George W. Bush devrait-il être traîné devant les tribunaux si on ne trouve pas d’armes de destruction massive en Irak?
C’est la question que pose John W. Dean, ex-conseiller de Richard Nixon, dans un texte publié sur le site Internet FindLaw.com (et repris dans le webzine Salon).
Selon ce juriste réputé, la Constitution américaine interdit au président de déclarer la guerre pour de fausses raisons. Si jamais on découvrait que George W. Bush et ses conseillers ont délibérément menti à la population dans le dossier de la guerre contre l’Irak, les tribunaux américains pourraient poursuivre le président et l’obliger à quitter son poste.
"Ce serait l’un des plus gros scandales politiques de l’histoire des États-Unis, de dire Dean. Encore pire que le Watergate."
La question n’est pas de savoir si George W. Bush a dit des faussetés. Il en a dit, et à plusieurs reprises. La question est de savoir s’il a dit ces faussetés en toute connaissance de cause.
Le président savait-il pertinemment qu’il mentait lorsqu’il a affirmé que le régime irakien était en train de produire 500 tonnes de gaz sarin et de gaz moutarde, lors du discours qu’il a prononcé devant la nation le 28 janvier dernier, ou avait-il été mal renseigné?
Comme le disait Hamlet: "That is the question."
De toute façon, lorsqu’on y pense, George W. est sur la sellette, quelle que soit la réponse.
S’il a menti, il a trahi la Constitution de son pays.
Et s’il a été mal renseigné, il a prouvé par A + B que sa stratégie ne tenait pas debout.
Car que dit le président? Que les États-Unis ont le droit d’effectuer des frappes préventives (c’est-à-dire: frapper avant d’être frappés) afin de se protéger de menaces éventuelles. Or, pour que cette stratégie puisse fonctionner, les États-Unis doivent avoir un service de renseignements au-dessus de tout soupçon. Ils ne peuvent pas attaquer un pays à la moindre rumeur, au moindre on-dit! Ils doivent être capables de prouver sans l’ombre d’un doute que le pays X constitue bel et bien une menace pour la sécurité des Américains.
Or, elles sont où, les fameuses armes de destruction massive irakiennes?
Dans Minority Report, le drame de science-fiction réalisé par Steven Spielberg, Tom Cruise joue le rôle d’un détective qui parvient à prédire l’avenir grâce à un système révolutionnaire. Il peut neutraliser un criminel avant même que celui-ci ne commette son forfait.

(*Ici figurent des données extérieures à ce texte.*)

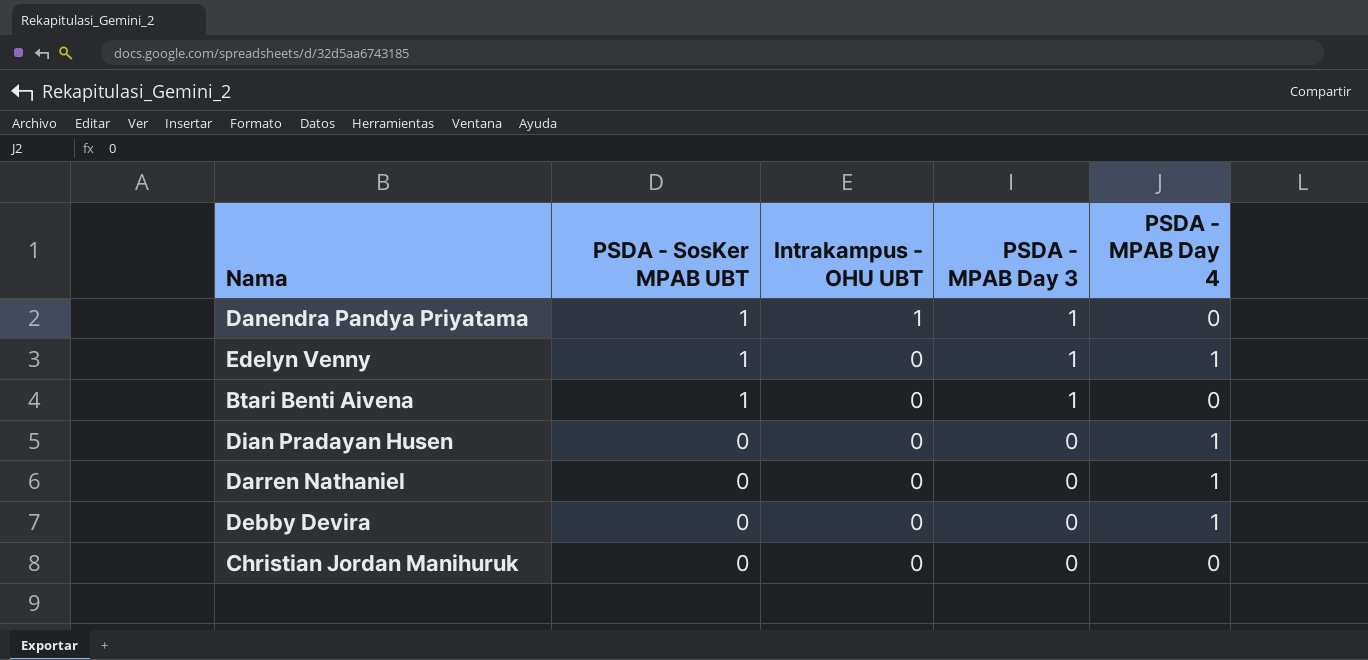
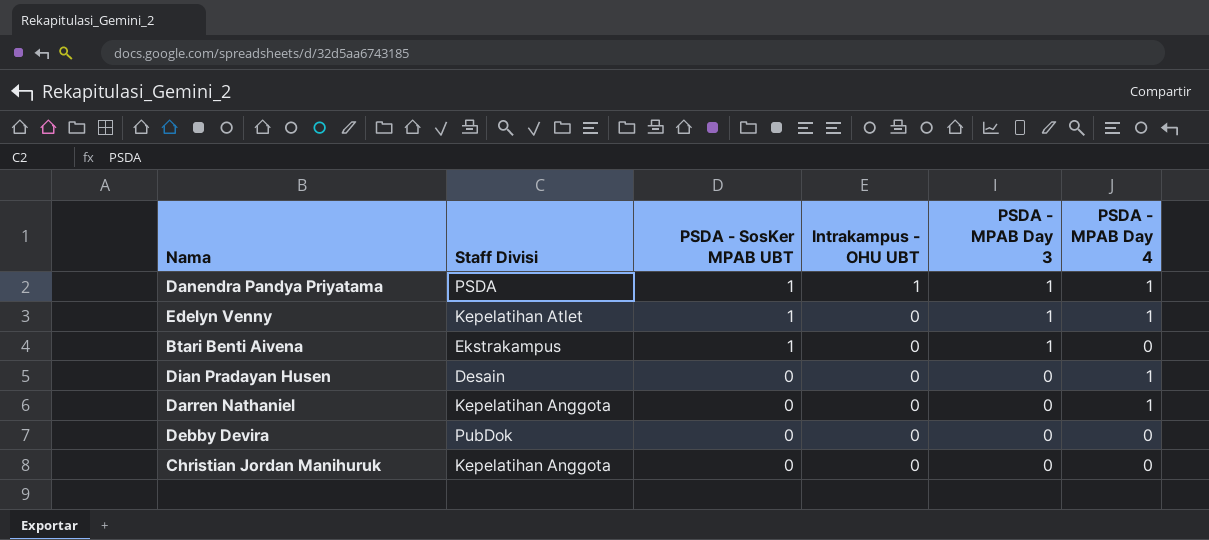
column Staff Divisi | position: none -> 2
Danendra Pandya Priyatama | PSDA - MPAB Day 4: 0 -> 1
Debby Devira | PSDA - MPAB Day 4: 1 -> 0

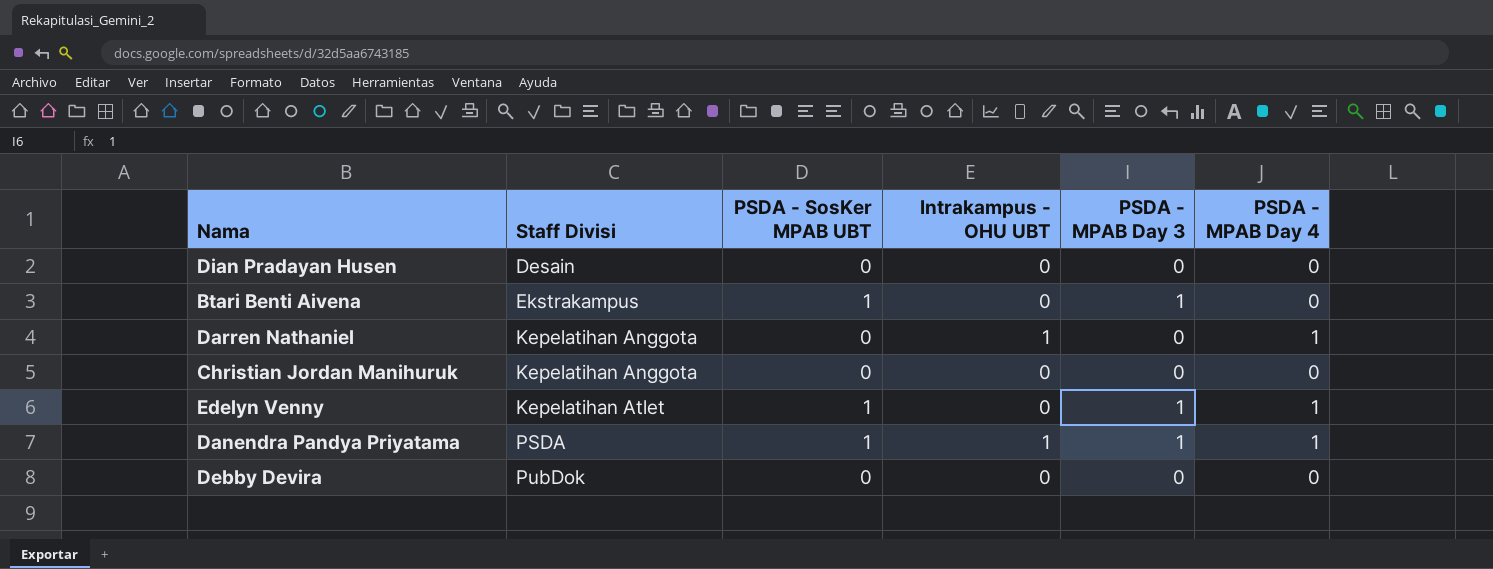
row order: PSDA - SosKer MPAB UBT descending -> Staff Divisi ascending
Dian Pradayan Husen | PSDA - MPAB Day 4: 1 -> 0
Darren Nathaniel | Intrakampus - OHU UBT: 0 -> 1

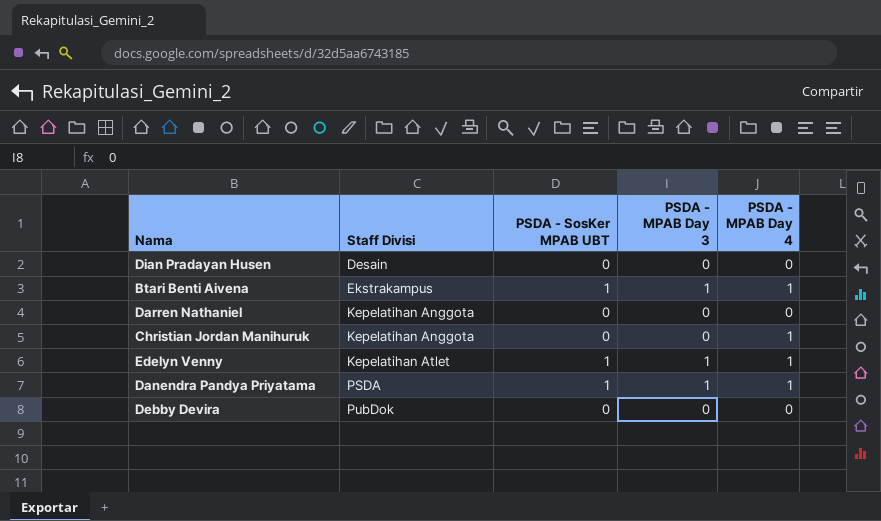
column Intrakampus - OHU UBT | position: 4 -> none
Btari Benti Aivena | PSDA - MPAB Day 4: 0 -> 1
Darren Nathaniel | PSDA - MPAB Day 4: 1 -> 0
Christian Jordan Manihuruk | PSDA - MPAB Day 4: 0 -> 1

Je ne sais pas si les conseillers de George W. Bush ont lu la nouvelle de Philip K. Dick qui a inspiré ce film, mais ça ressemble diablement à leur stratégie militaire: "Frappez avant, excusez-vous ensuite…"
Le hic, c’est que dans le film de Spielberg, comme dans la nouvelle de Philip K. Dick, le système déraille, et le flic se rend compte qu’il n’y a rien de plus dangereux qu’un gouvernement qui punit les crimes avant qu’ils ne soient commis. Et qui base tout son système de justice sur la présomption de culpabilité (au lieu de la présomption d’innocence).
George W. sera-t-il effectivement traduit devant les tribunaux si les soldats américains ne trouvent pas d’armes de destruction massive en Irak? Permettez-moi d’en douter. Mais une chose est sûre: l’homme (et son service de renseignements) devra répondre de ses actions devant la population.
À moins qu’il ne se mette à fabriquer des preuves pour se justifier.
Après tout, la méthode n’est pas nouvelle. Elle a été largement utilisée par certains policiers. On vous glisse de la drogue dans les poches, puis on vous arrête pour possession et trafic…
Tiens, ça me fait penser à un autre film: Touch of Evil (La Soif du mal), d’Orson Welles. Welles incarne un flic corrompu qui fabrique de fausses preuves afin de coffrer un Mexicain qu’il soupçonne de banditisme.
Et à la fin du film, on découvre que le flic avait raison… et que le gars était effectivement un bandit!
Ce qui pose une belle question morale: ce genre de tactique est-elle justifiable dans un État de droit? A-t-on le droit de fabriquer des preuves pour coffrer un individu que l’on sait coupable?
Cela dit, si les États-Unis ont le droit d’effectuer des frappes préventives contre des ennemis potentiels, pourquoi l’Inde ne pourrait-elle pas frapper le Pakistan… ou vice-versa?